Why Knowledge Work is Not Like Assembly Line Work

When your intellect doesn’t crank out content in neat hourly increments why should you sell or buy hours?

I had a fierce disagreement with a CEO last week about value based pricing versus hourly billing. He insisted that the only way he could have control over my work was to pay by the hour. I, of course, offered my services for a fee commensurate with the value of the outcome.

Those of you who know me even a little can imagine that his perspective did not go over well.

First, clients are not entitled to control over the work of the professional or knowledgeable expert. They are entitled to valuable outcomes. How the expert provides those outcomes is up to them.

If the client or prospect doesn’t like the valuable outcomes that are promised, he or she can ask for different outcomes or choose someone else.
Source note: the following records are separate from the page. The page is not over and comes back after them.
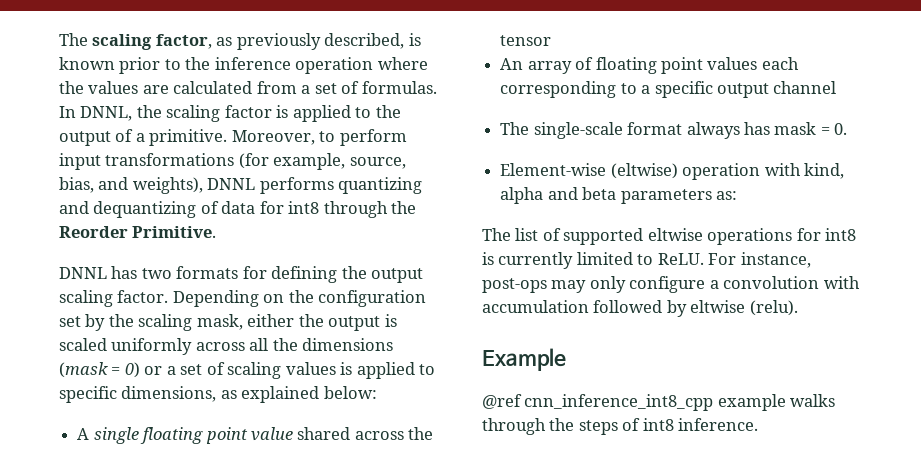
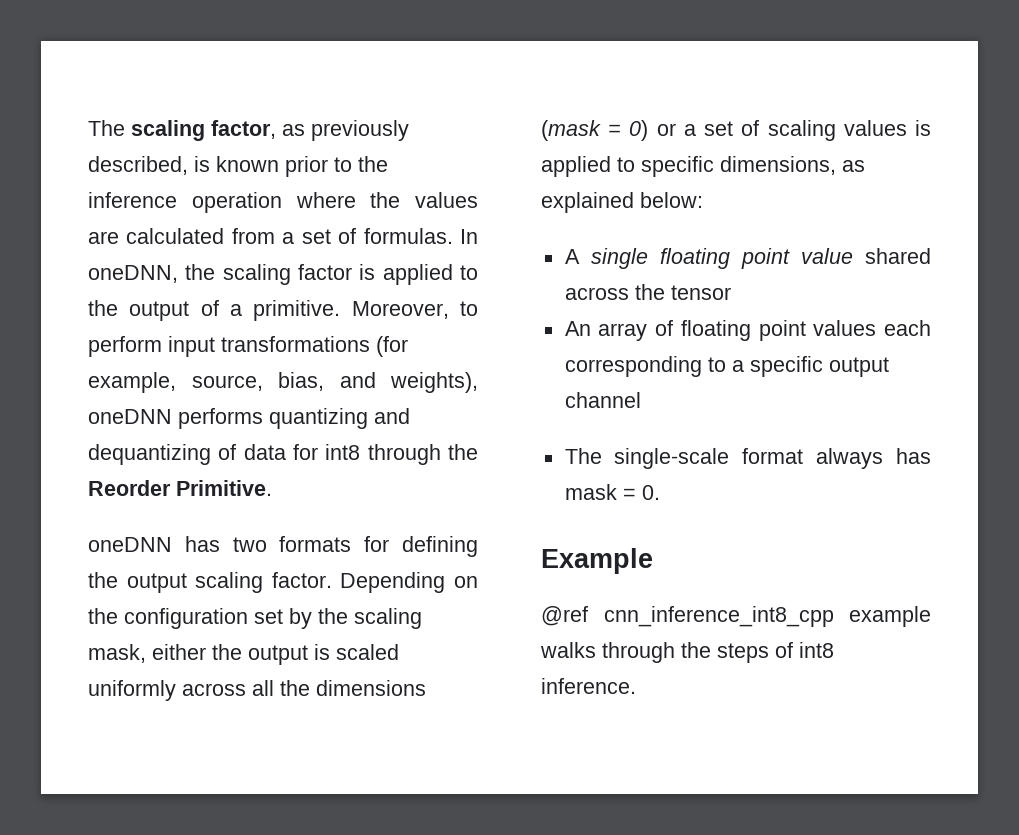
[80,106,133,121] DNNL, -> [88,265,178,283] oneDNN,
[207,178,256,190] DNNL -> [88,409,172,424] oneDNN
[59,267,107,279] DNNL -> [88,537,172,552] oneDNN
[500,163,844,180] [500,187,737,204] [482,228,857,245] [482,252,811,269] [482,276,860,293] [482,300,798,317] // Element-wise (eltwise) operation with kind, alpha and beta parameters as: // The list of supported eltwise operations for int8 is currently limited to ReLU. For instance, post-ops may only configure a convolution with accumulation followed by eltwise (relu). -> (660, 492) none

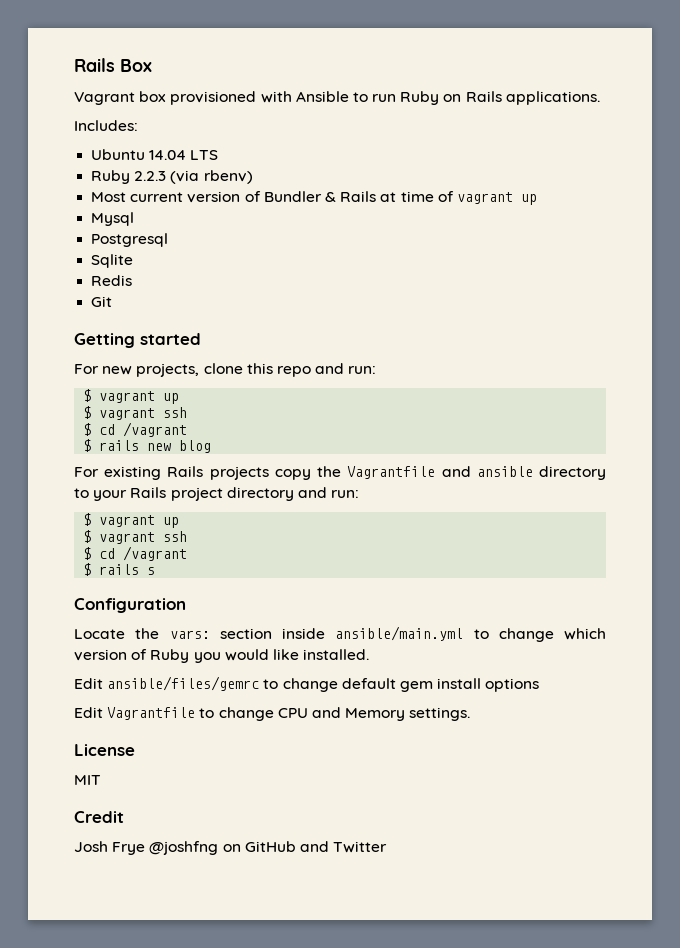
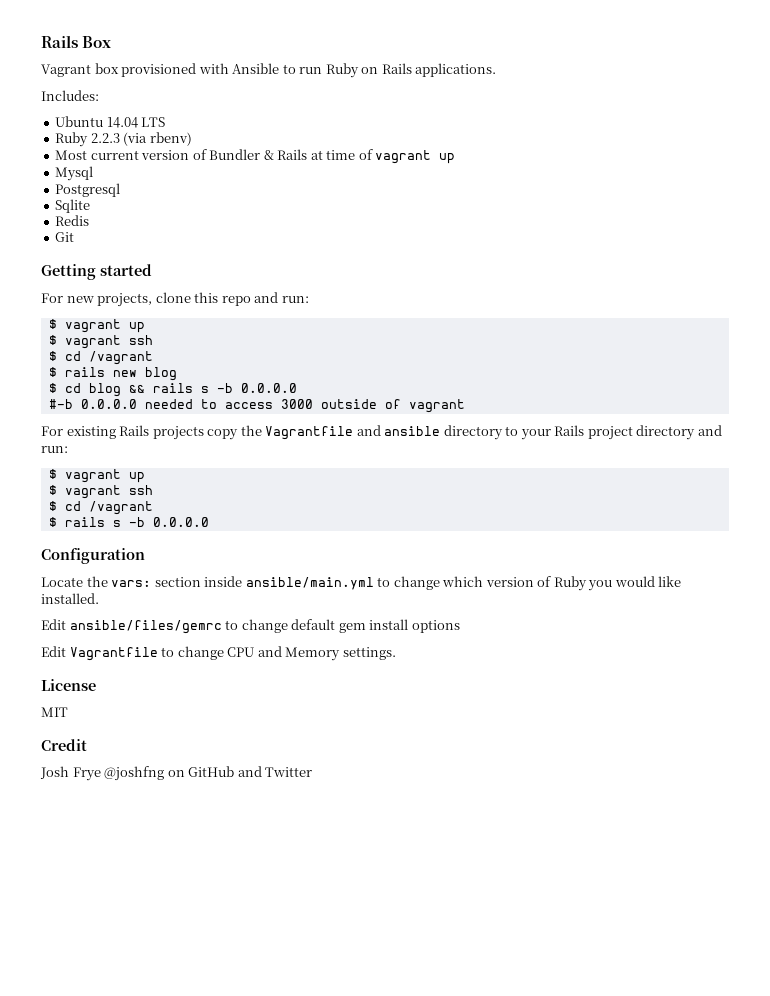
(212, 446) none -> [48,383,297,397] [48,399,465,413] // $ cd blog && rails s -b 0.0.0.0 // #-b 0.0.0.0 needed to access 3000 outside of vagrant
(156, 571) none -> [128,517,209,527] -b 0.0.0.0

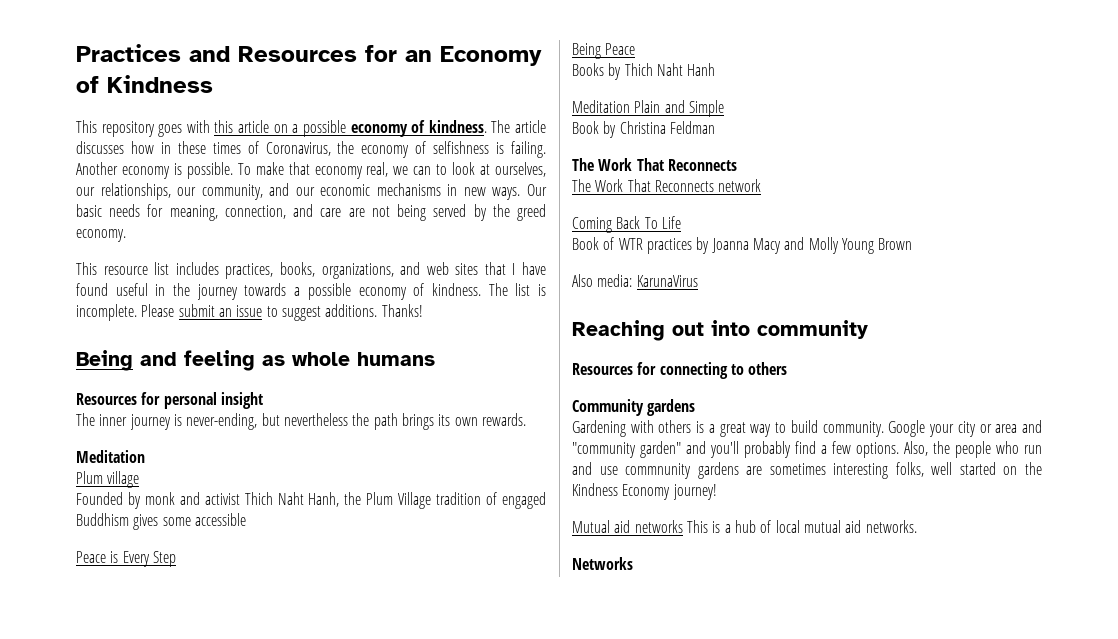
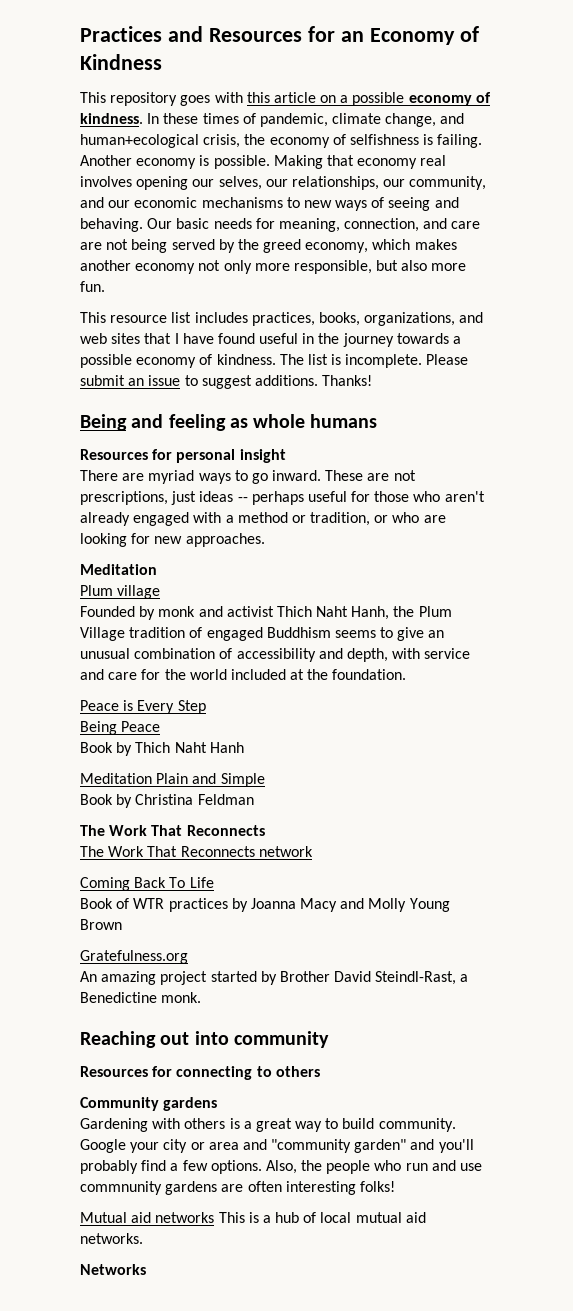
[491,120,547,133] [76,141,331,156] The article discusses how in these times of Coronavirus, -> [147,113,465,127] [80,134,241,148] In these times of pandemic, climate change, and human+ecological crisis,
[237,162,546,179] To make that economy real, we can to look at ourselves, -> [273,155,447,169] [80,176,262,190] Making that economy real involves opening our selves,
[447,184,521,200] in new ways. -> [286,197,459,211] [80,218,143,232] to new ways of seeing and behaving.
[76,229,126,242] economy. -> [305,239,457,253] [80,260,467,274] [80,281,105,292] economy, which makes another economy not only more responsible, but also more fun.
[76,413,526,430] The inner journey is never-ending, but nevertheless the path brings its own rewards. -> [80,470,416,484] [80,491,485,505] [80,512,446,526] [80,533,265,547] There are myriad ways to go inward. These are not prescriptions, just ideas -- perhaps useful for those who aren't already engaged with a method or tradition, or who are looking for new approaches.
[133,513,246,530] gives some accessible -> [334,627,445,641] [80,648,471,662] [80,669,407,680] seems to give an unusual combination of accessibility and depth, with service and care for the world included at the foundation.
[572,63,604,76] Books -> [80,742,113,753] Book
[572,274,698,287] Also media: KarunaVirus -> [80,950,188,964] [80,971,469,985] [80,992,202,1003] Gratefulness.org // An amazing project started by Brother David Steindl-Rast, a Benedictine monk.
[769,462,1042,479] [572,483,717,500] sometimes interesting folks, well started on the Kindness Economy journey! -> [247,1181,395,1195] often interesting folks!

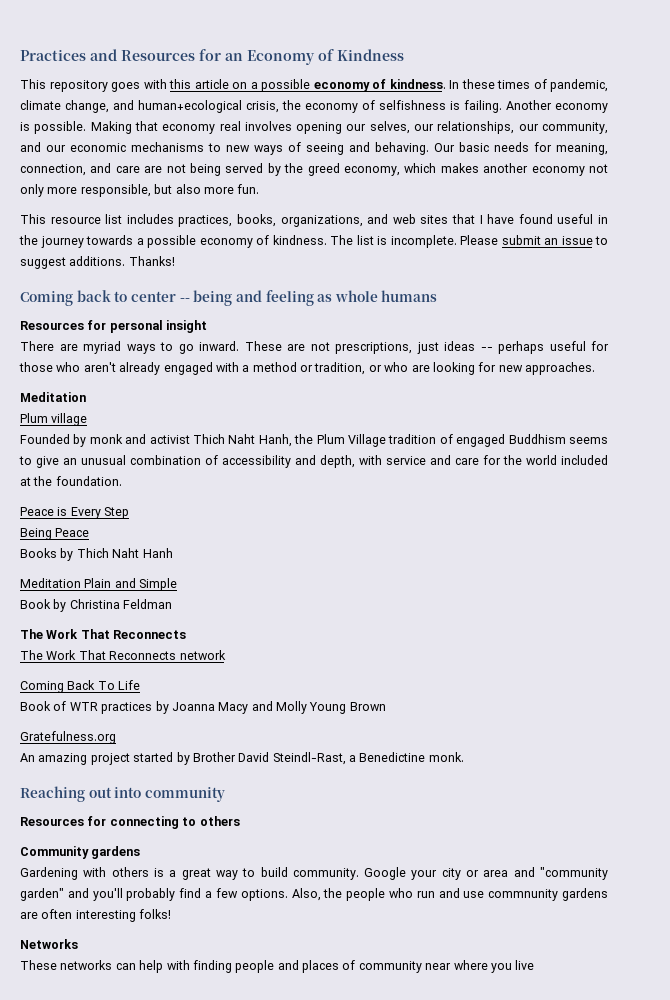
[80,414,127,431] Being -> [20,290,233,306] Coming back to center -- being
[80,742,113,753] Book -> [20,548,57,558] Books
[80,1212,426,1223] [80,1233,143,1244] [80,1264,146,1275] Mutual aid networks This is a hub of local mutual aid networks. // Networks -> [20,939,78,949] [20,960,535,973] Networks // These networks can help with finding people and places of community near where you live

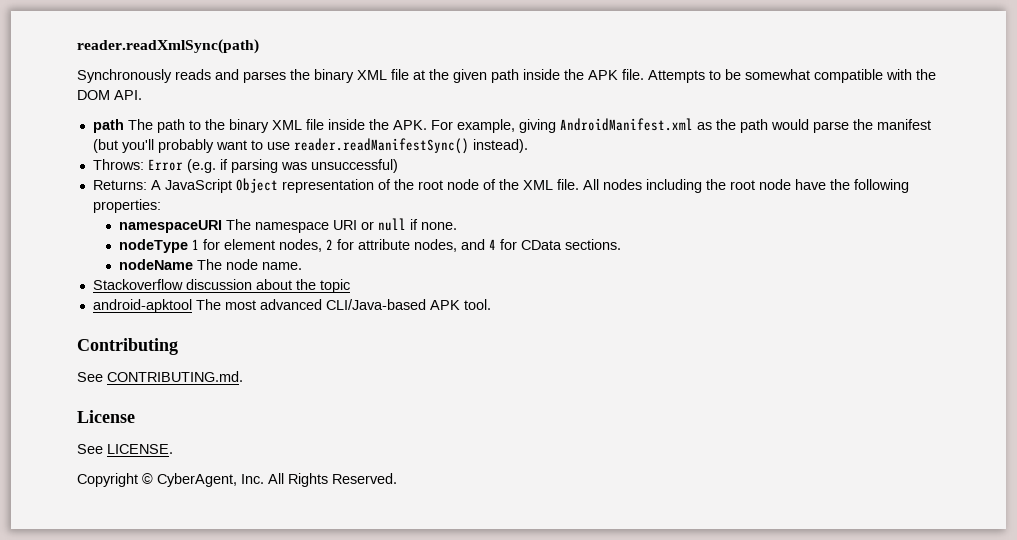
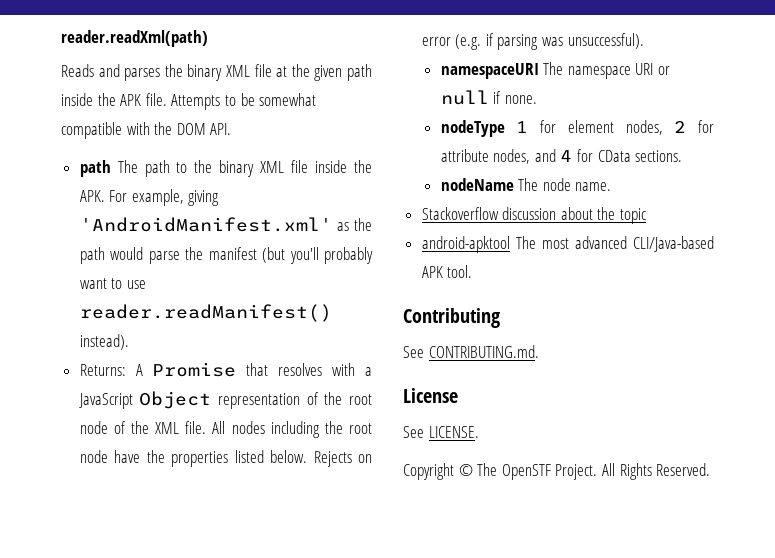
[77,39,259,54] [77,69,211,83] reader.readXmlSync(path) // Synchronously reads -> [61,30,208,47] [61,64,94,77] reader.readXml(path) // Reads
[559,118,693,131] AndroidManifest.xml -> [79,217,332,232] 'AndroidManifest.xml'
[293,138,469,154] reader.readManifestSync() -> [79,304,332,322] reader.readManifest()
[92,159,398,173] [92,180,161,190] Throws: Error (e.g. if parsing was unsuccessful) // Returns: A -> [79,362,372,377] Returns: A Promise that resolves with a
[853,179,909,193] [92,199,161,213] following properties: -> [171,450,372,467] [421,33,644,50] properties listed below. Rejects on error (e.g. if parsing was unsuccessful).
[157,473,264,487] CyberAgent, Inc. -> [477,463,598,480] The OpenSTF Project.

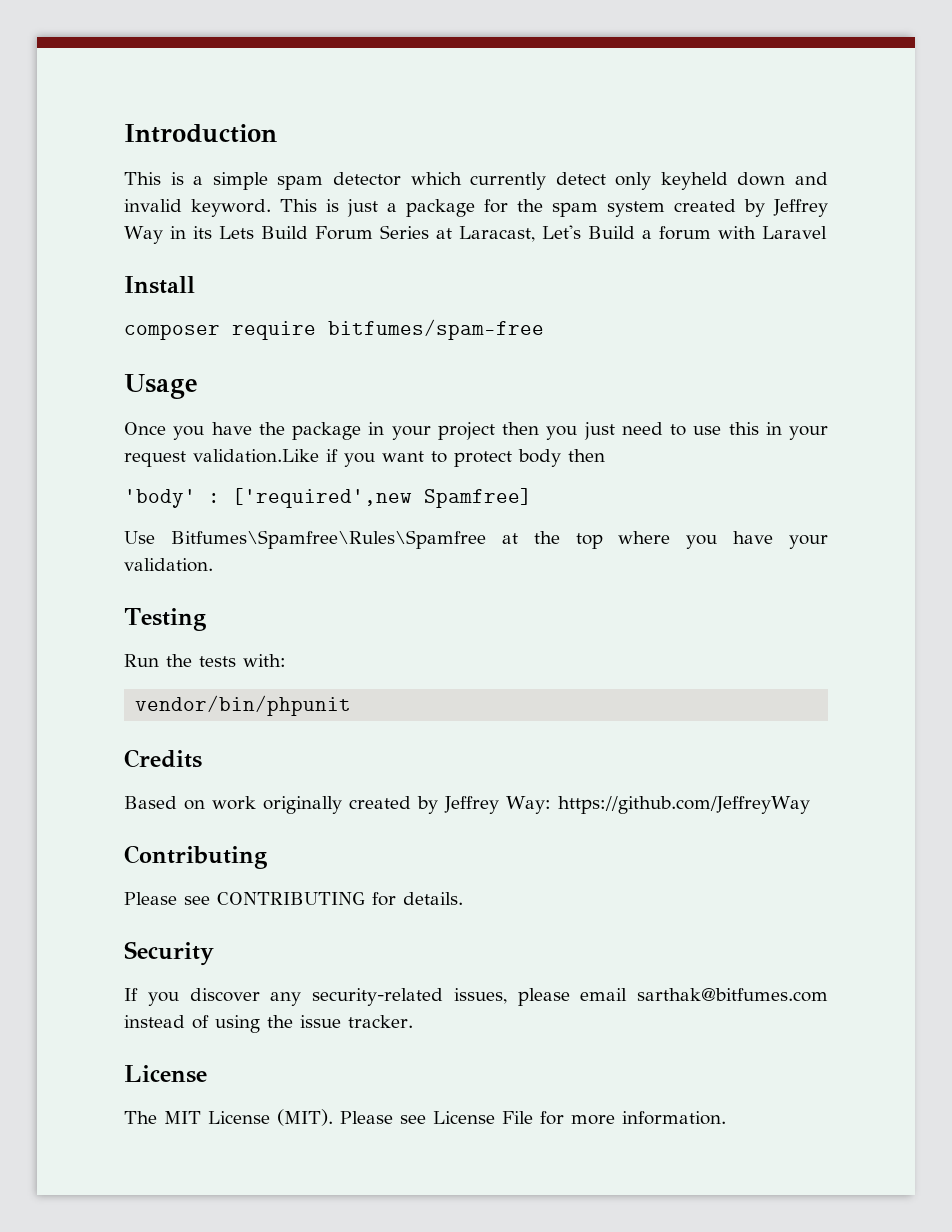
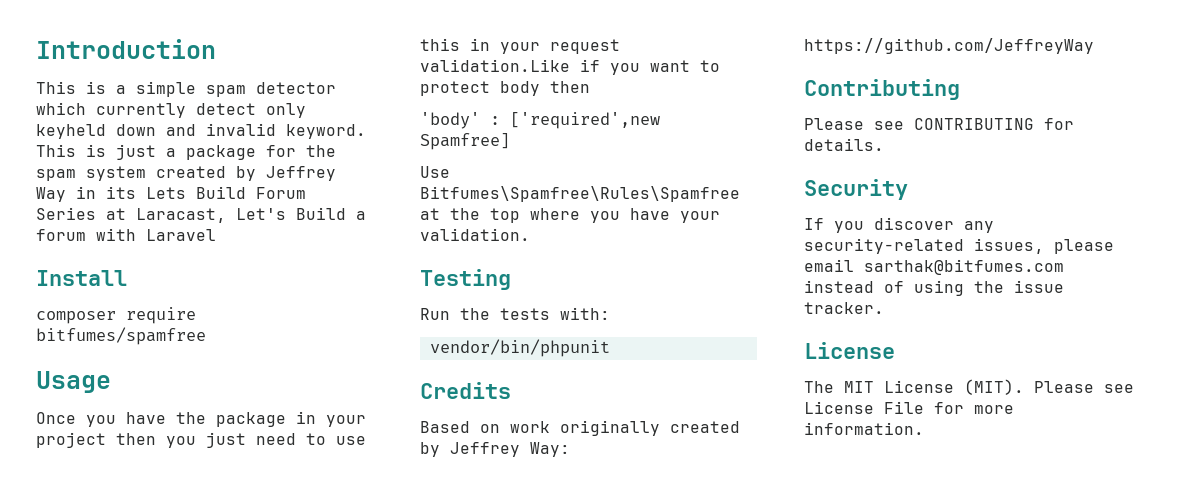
[328,319,544,340] bitfumes/spam-free -> [36,327,206,345] bitfumes/spamfree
Second, knowledge work is not assembly line work. It’s not even close. The terrible practice of hourly billing for professional or business services work derives from the development of the assembly line.

On an assembly line, a worker repeats a task over and over within a specified time frame. A company could calculate what percentage (tiny) of the finished product that one task represents. Then they choose the selling price of that product and assign a dollar value to the work which becomes the hourly wage.

Knowledge work unfolds in the vastly varied ways that people think. There is no assembly line of the mind. An expert could have a burst of insight and understanding which leads to some of the value, followed by a pause, some research, reading, reviewing, or conversation with other experts. Then there could be another burst, and so forth.

I don’t know a knowledge worker that doesn’t have thoughts about client projects and needs running through their head at all hours of the day and night. These help bring depth and insight; solve knotty problems; create a slap-upside-the-head moment of clarity; and otherwise inform the final valuable outcome.

I asked this CEO if he wanted only what I could deliver in 60-minute increments, or did he want the value I could deliver while thinking about his needs 24/7 for a couple of weeks?

The thing about Value Based Pricing is that it benefits the client in ways that hourly billing simply cannot. The true, whole value delivered will be generated not during hourly stints in front of a computer or on a call. The true and complete value will be generated during the entire time the expert is thinking about (i.e., WORKING on) the client’s needs.

We had a tense conversation, and he finally accepted my Value Based Pricing approach. True to my promise to him, I am thinking about his needs and the outcome I promised him all the time this week.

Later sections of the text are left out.